*** RECORDS SHOWN ***

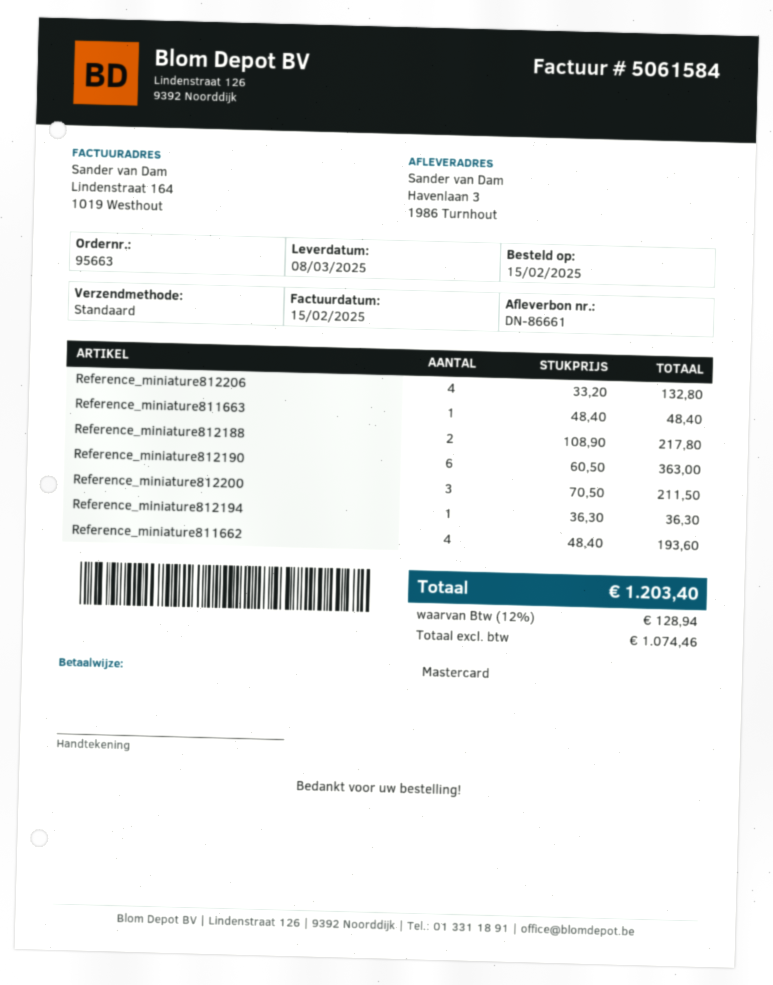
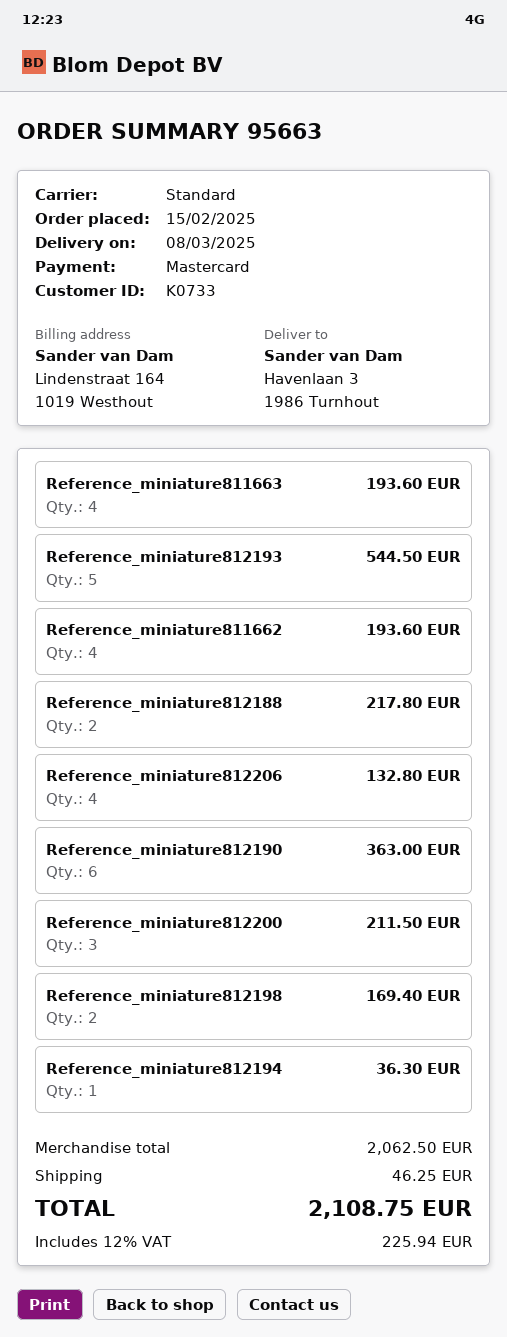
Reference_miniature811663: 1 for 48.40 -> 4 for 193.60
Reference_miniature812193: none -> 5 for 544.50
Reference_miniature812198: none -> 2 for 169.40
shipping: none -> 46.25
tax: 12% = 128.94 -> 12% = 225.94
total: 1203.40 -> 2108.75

***

Find out how many lines in the entries above hold "none", then reply with that figure and nothing else.

EXERCISE ANSWER: 3